Some people complain that publishing houses are increasingly run along the lines of supermarkets. If that’s the case why is it that commissioning editors must ‘love’ a novel before they’ll publish it? The senior managers of Tesco need to neither love nor like baked beans in order to sell them. It’s this notion of ‘love’ that guarantees that publishing will always produce far more misses than hits since there’s no way the London luvvies will ever accurately reflect the tastes of  the outside world. (Can you imagine whatTesco’s profits would be like if its purchasing managers were airy-fairy Oxbridge manqué artists who thought commerce should be subservient to their personal tastes?) A disproportionate amount of commercially unviable ‘fine’ novels will always be produced, reflecting the English lit obsessions of their authors and commissioning editors. In the supermarket environment, such unprofitable lines would have been killed off long ago. Why hasn’t hard commercial reality achieved the same in publishing?

Commissioning editors who imagine that they can somehow gauge the taste of the public and pick sure-fire winners ought to bear in mind the salutary example of the fund management industry. There, it was discovered that the vast majority of lavishly rewarded and lauded fund managers consistently failed to outperform index tracking funds selected by computer program and requiring no human intervention whatsoever.
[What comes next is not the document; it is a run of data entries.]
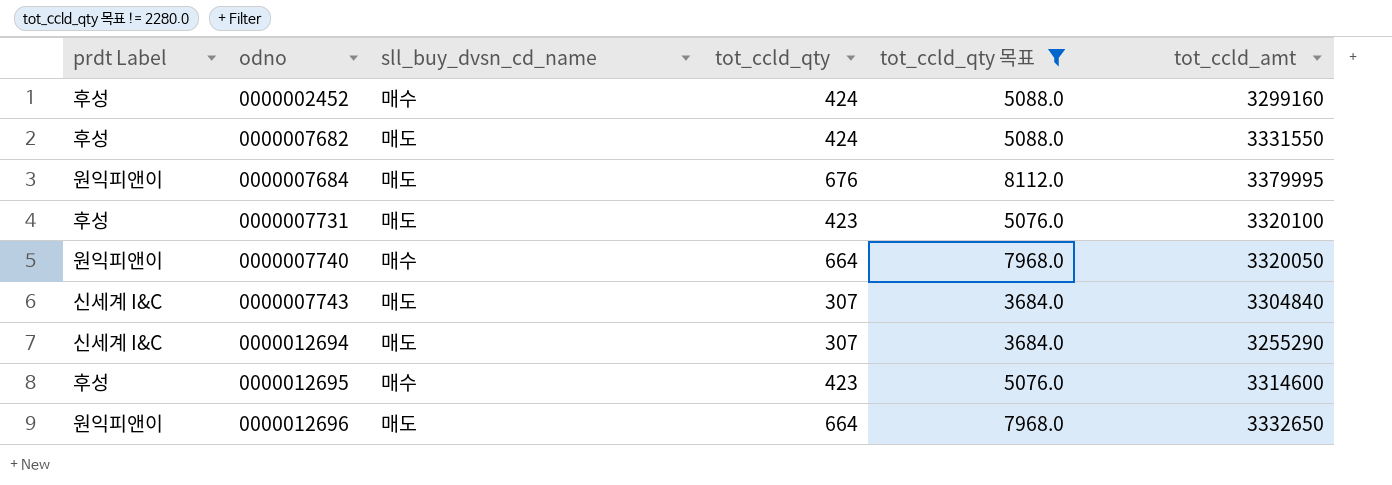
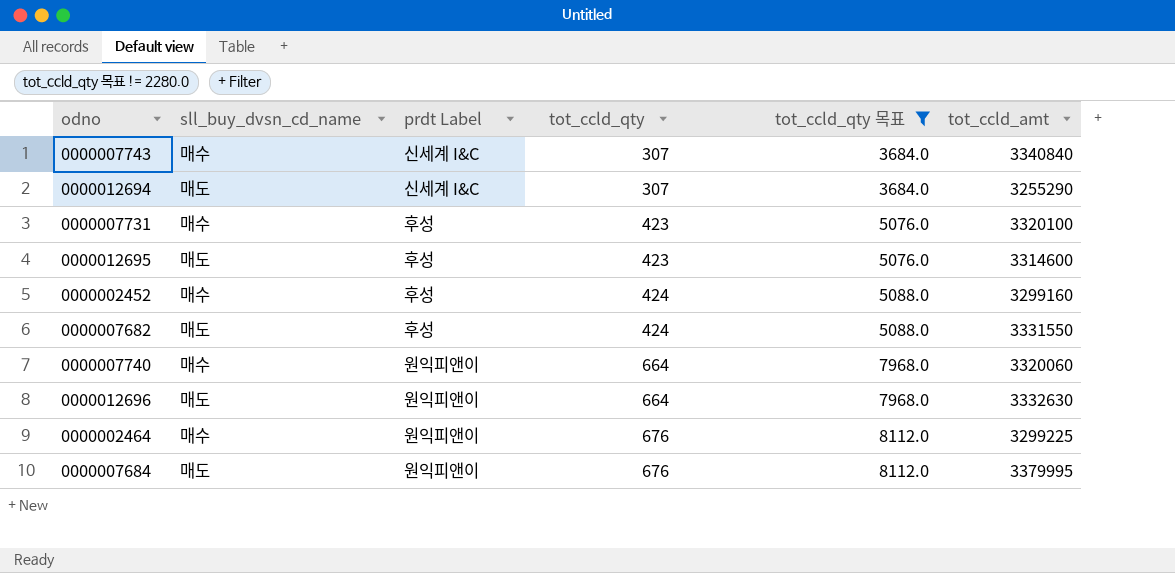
row order: odno ascending -> tot_ccld_qty ascending
column prdt Label | position: 1 -> 3
0000007743 | sll_buy_dvsn_cd_name: 매도 -> 매수
0000007743 | tot_ccld_amt: 3304840 -> 3340840
0000007731 | sll_buy_dvsn_cd_name: 매도 -> 매수
0000012695 | sll_buy_dvsn_cd_name: 매수 -> 매도
0000007740 | tot_ccld_amt: 3320050 -> 3320060
0000012696 | tot_ccld_amt: 3332650 -> 3332630
row 0000002464: none -> 매수 | 원익피앤이 | 676 | 8112.0 | 3299225

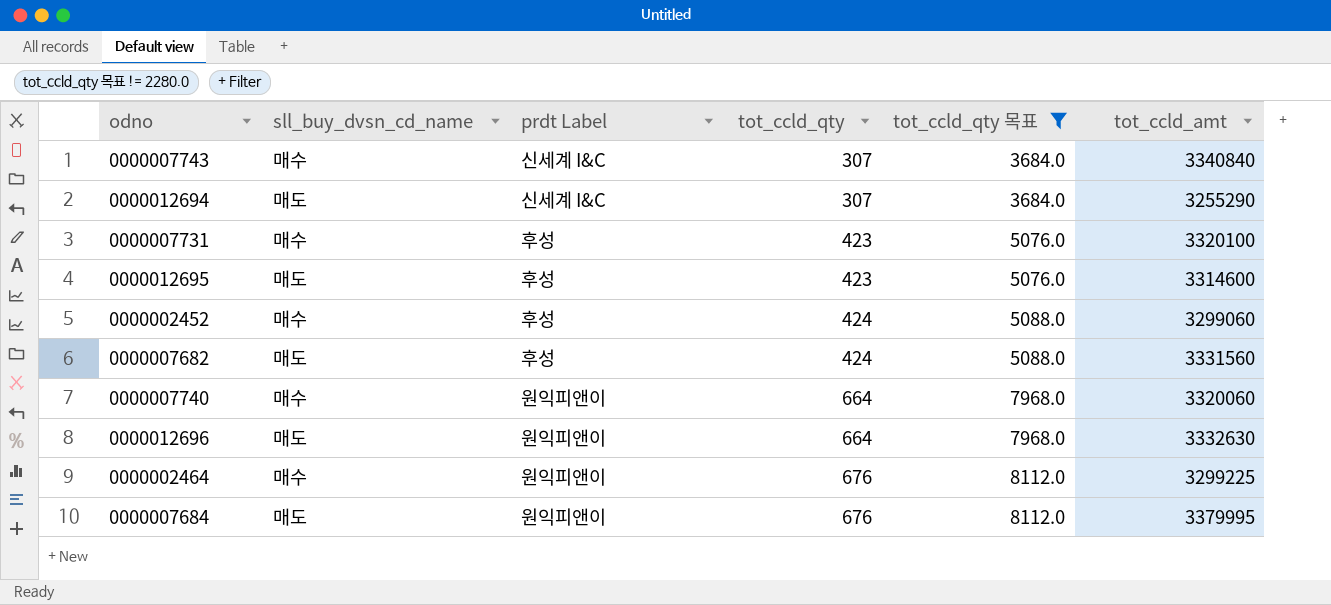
0000002452 | tot_ccld_amt: 3299160 -> 3299060
0000007682 | tot_ccld_amt: 3331550 -> 3331560

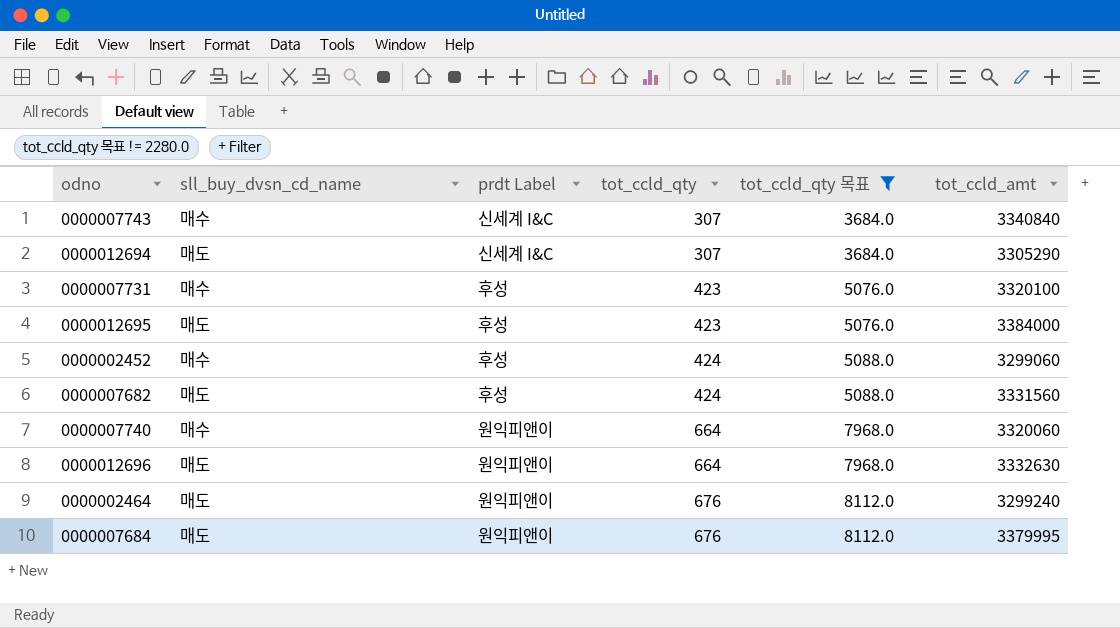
0000012694 | tot_ccld_amt: 3255290 -> 3305290
0000012695 | tot_ccld_amt: 3314600 -> 3384000
0000002464 | sll_buy_dvsn_cd_name: 매수 -> 매도
0000002464 | tot_ccld_amt: 3299225 -> 3299240

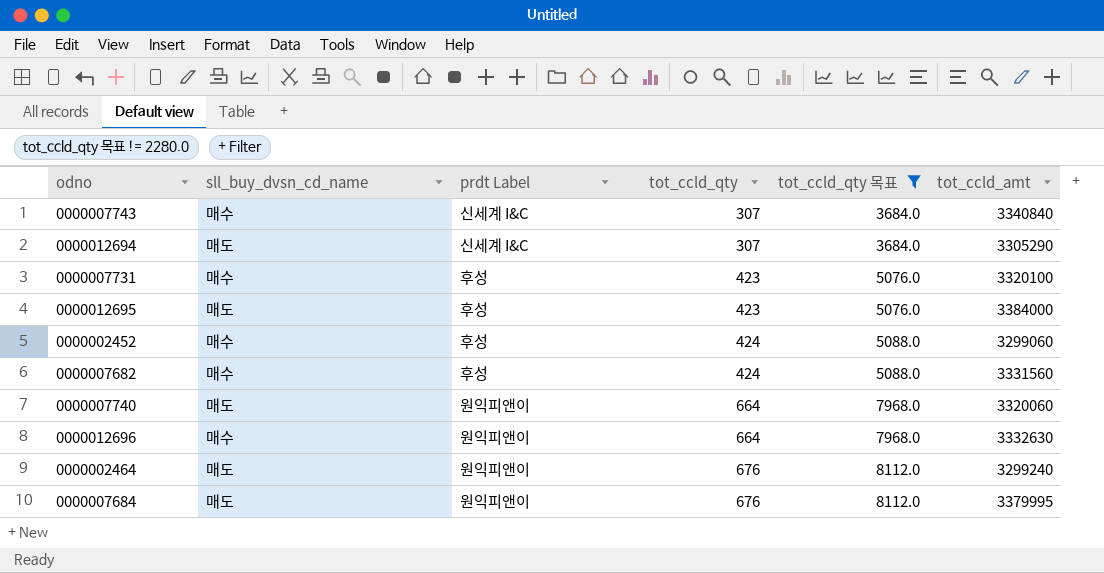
0000007682 | sll_buy_dvsn_cd_name: 매도 -> 매수
0000007740 | sll_buy_dvsn_cd_name: 매수 -> 매도
0000012696 | sll_buy_dvsn_cd_name: 매도 -> 매수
In fact, it was demonstrated that stock selections chosen at random usually fared far better than most fund managers’ expensively assembled choices. I bet that focus groups comprised of ordinary members of the public would commission vastly more hits than highly paid commissioning editors. Why? For the blindingly obvious reason that by simply being who they are they would provide a more accurate barometer of the tastes of the general public.

Appalled? In complete agreement? If you have an intuitive personality type, you may sympathise with most of what I’ve said here, but if you’re one of those pesky sensing types, and I’m placing most of the literary establishment in this bracket, you probably won’t have a clue what I’m talking about. To hijack one of Shaw’s most famous quotations, commissioning editors and readers are frequently two different personality types separated by a common language.

When it comes to assessing a novel’s likely commercial appeal, a group selected from the general public will always be better at determining this than agents and commissioning editors. Hence, a smart publishing company looking to maximise its profits should find a way to dispense with the services of agents and commissioning editors and take the radical step of involving the public in the commissioning phase. Focus groups accurately reflecting the Myers-Briggs personality types of the general public should be utilised. Their ‘hit’ rate will inevitably be markedly superior to that of even the most successful commissioning editor.

The stark truth is that a novel’s quality is like beauty – it’s not inherent but is very much in the eye of the beholder, or, to be more accurate, in the Myers-Briggs personality type of the reader.